→ **What this task involves**:
Could you print all the entries below exactly as they appear, omitting the pictures?

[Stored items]
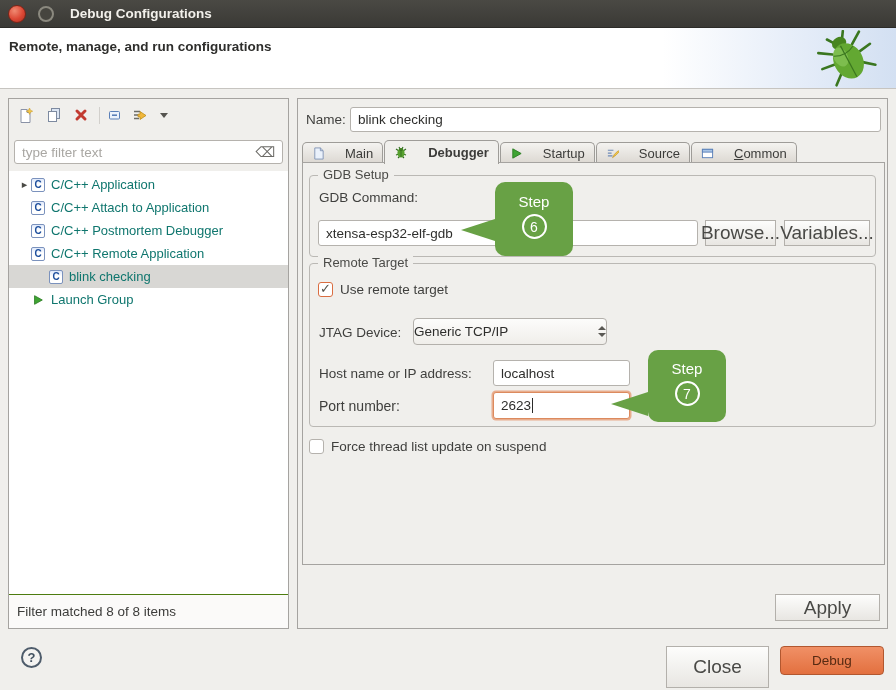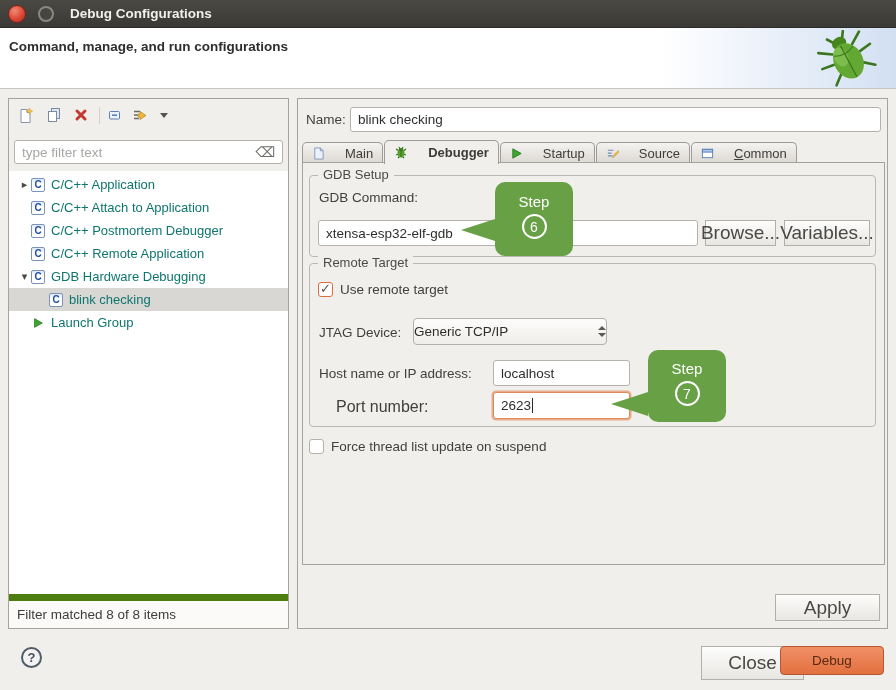"Command, manage, and run configurations" div.header-title { text: Command -> Remote }
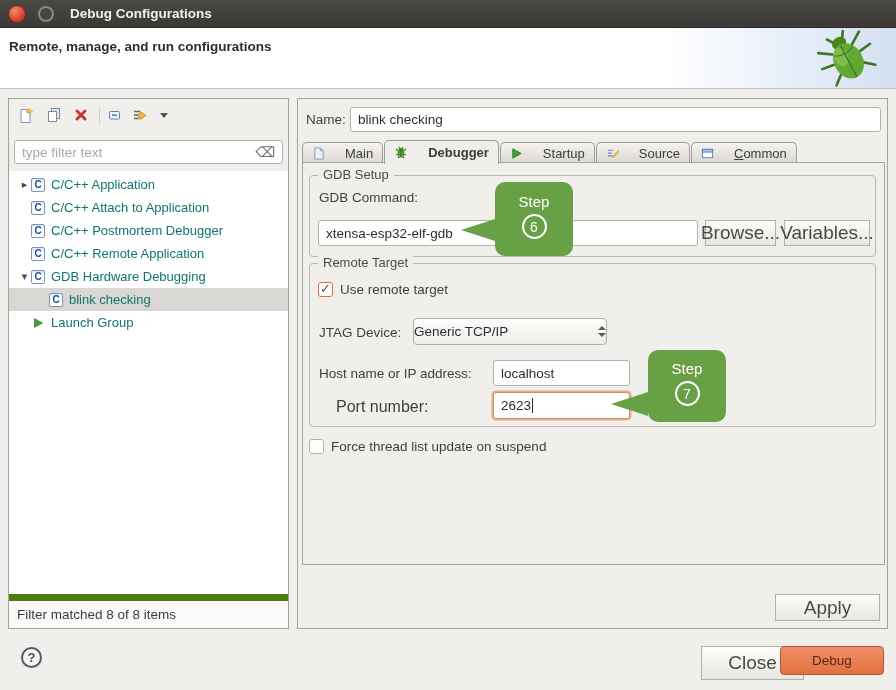"GDB Hardware Debugging" div.trow { html: <div> <span></span> <span></span> <span>GDB Hardware Debugging</span> </div> -> none }
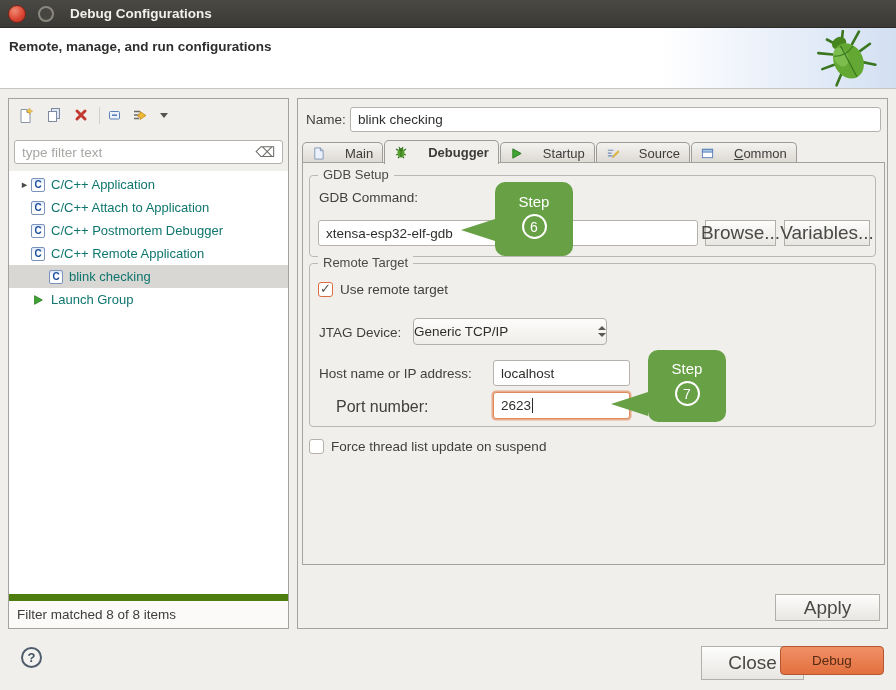"Port number:" .port-label { font-size: 16px -> 14px; left: 26px -> 9px }
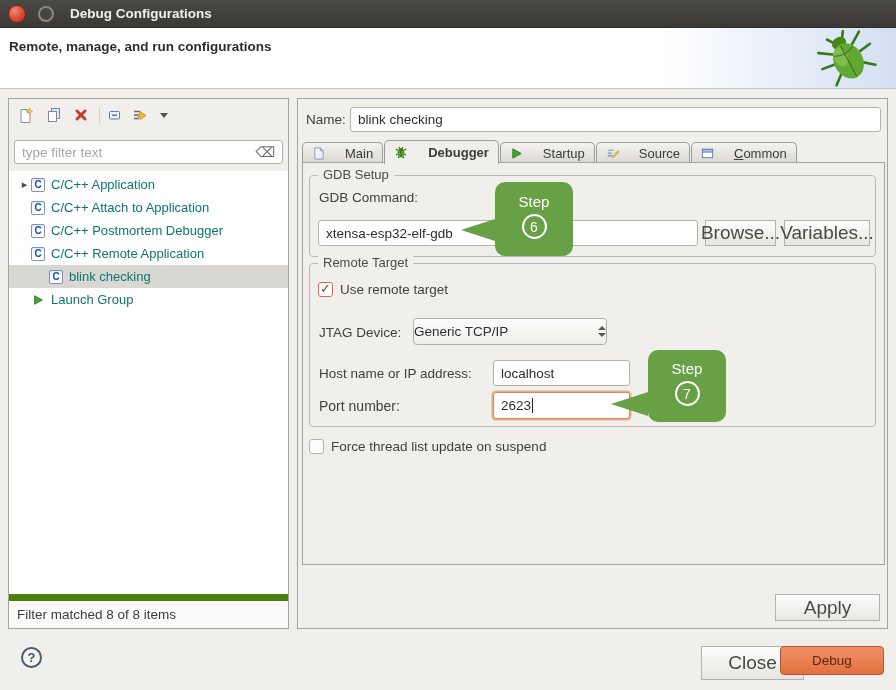"Filter matched 8 of 8" .left-status { border-top: 7px solid #4d7c0f -> 1px solid #4d7c0f }
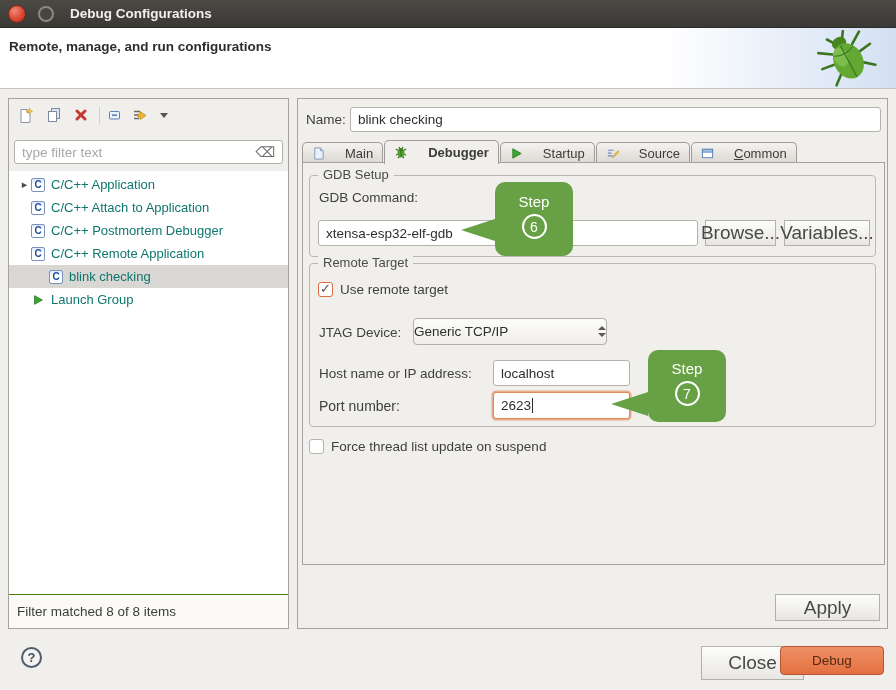"Close" .btn-close { height: 34px -> 42px; margin-left: 35px -> none }
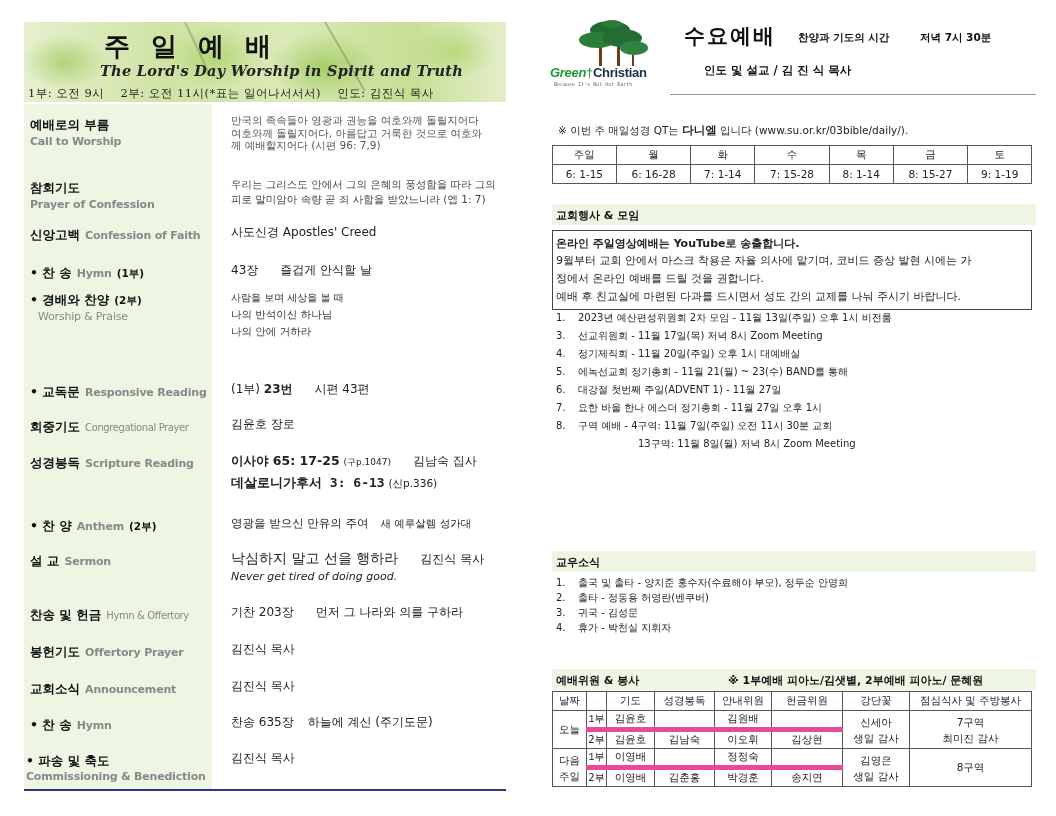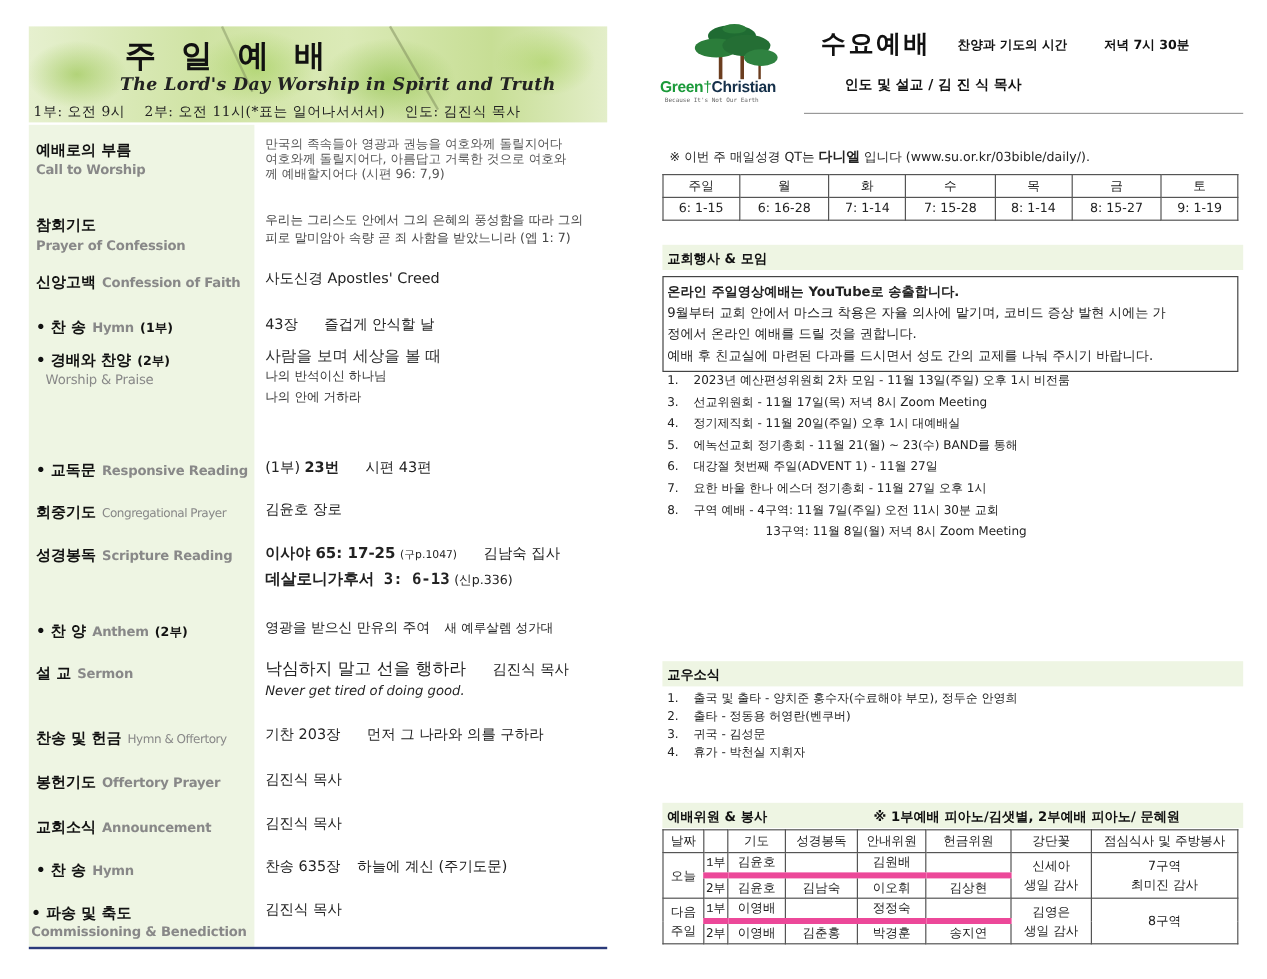"Green" .logo .brand .g { font-style: none -> italic }
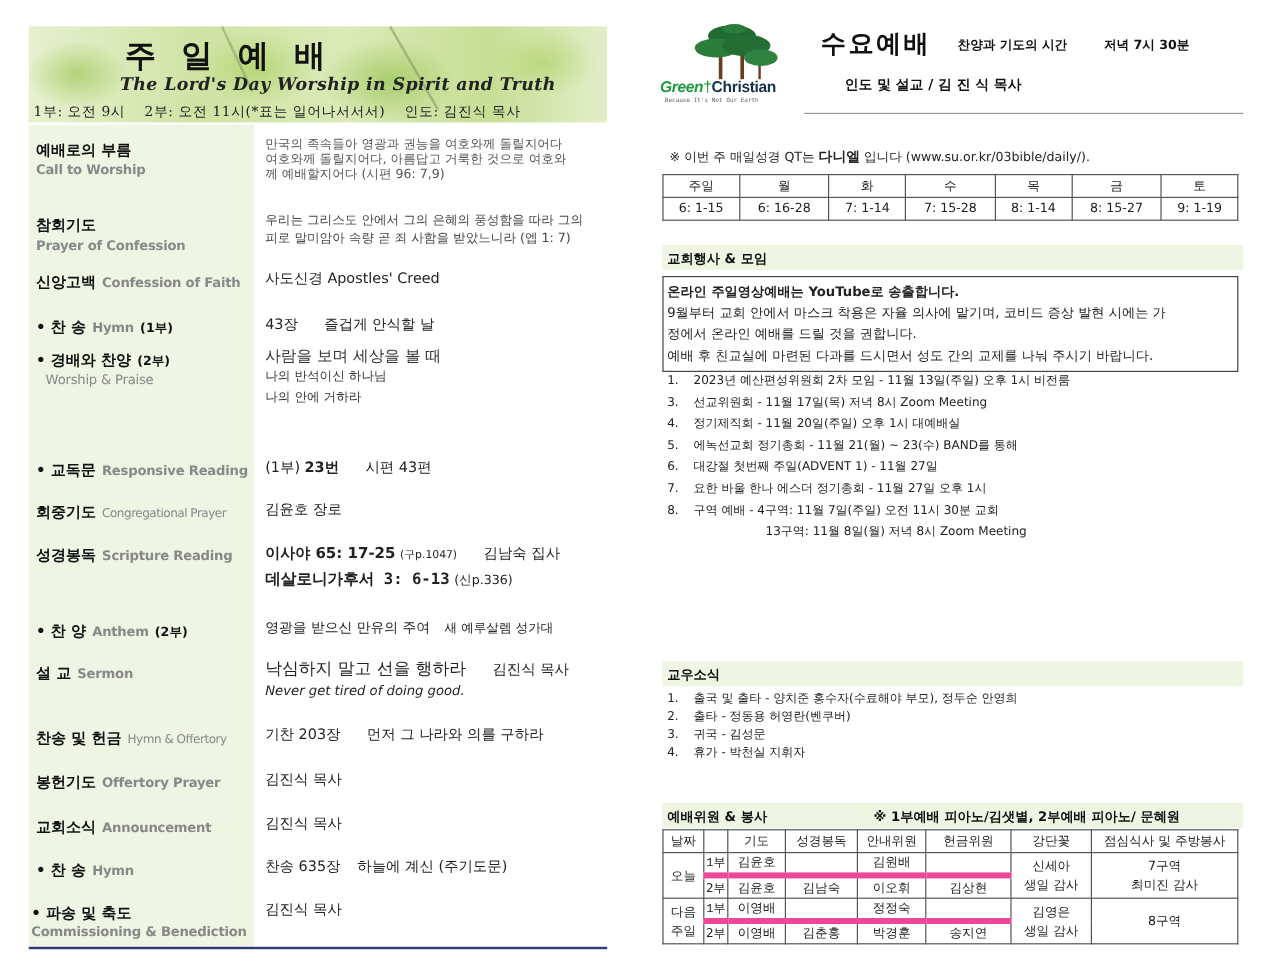"만국의 족속들아 영광과 권능을 여호와께" .row .val { left: 197px -> 207px }
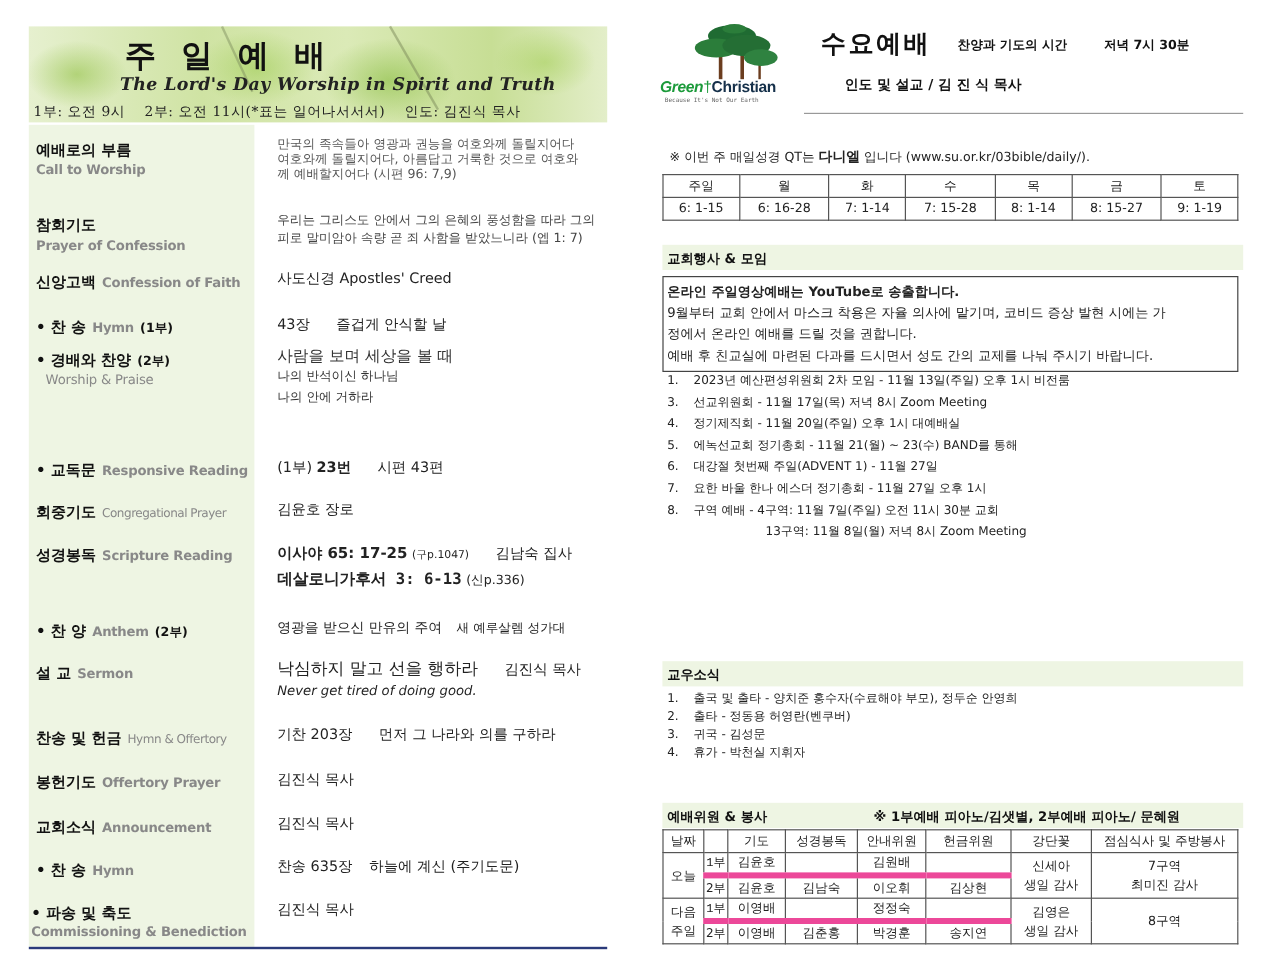"사람을 보며 세상을 볼 때" span.txt { font-size: 13px -> 10px }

→ **Answer area**:
"Command, manage, and run configurations" div.header-title { text: Command -> Remote }
"GDB Hardware Debugging" div.trow { html: <div> <span></span> <span></span> <span>GDB Hardware Debugging</span> </div> -> none }
"Port number:" .port-label { font-size: 16px -> 14px; left: 26px -> 9px }
"Filter matched 8 of 8" .left-status { border-top: 7px solid #4d7c0f -> 1px solid #4d7c0f }
"Close" .btn-close { height: 34px -> 42px; margin-left: 35px -> none }
"Green" .logo .brand .g { font-style: none -> italic }
"만국의 족속들아 영광과 권능을 여호와께" .row .val { left: 197px -> 207px }
"사람을 보며 세상을 볼 때" span.txt { font-size: 13px -> 10px }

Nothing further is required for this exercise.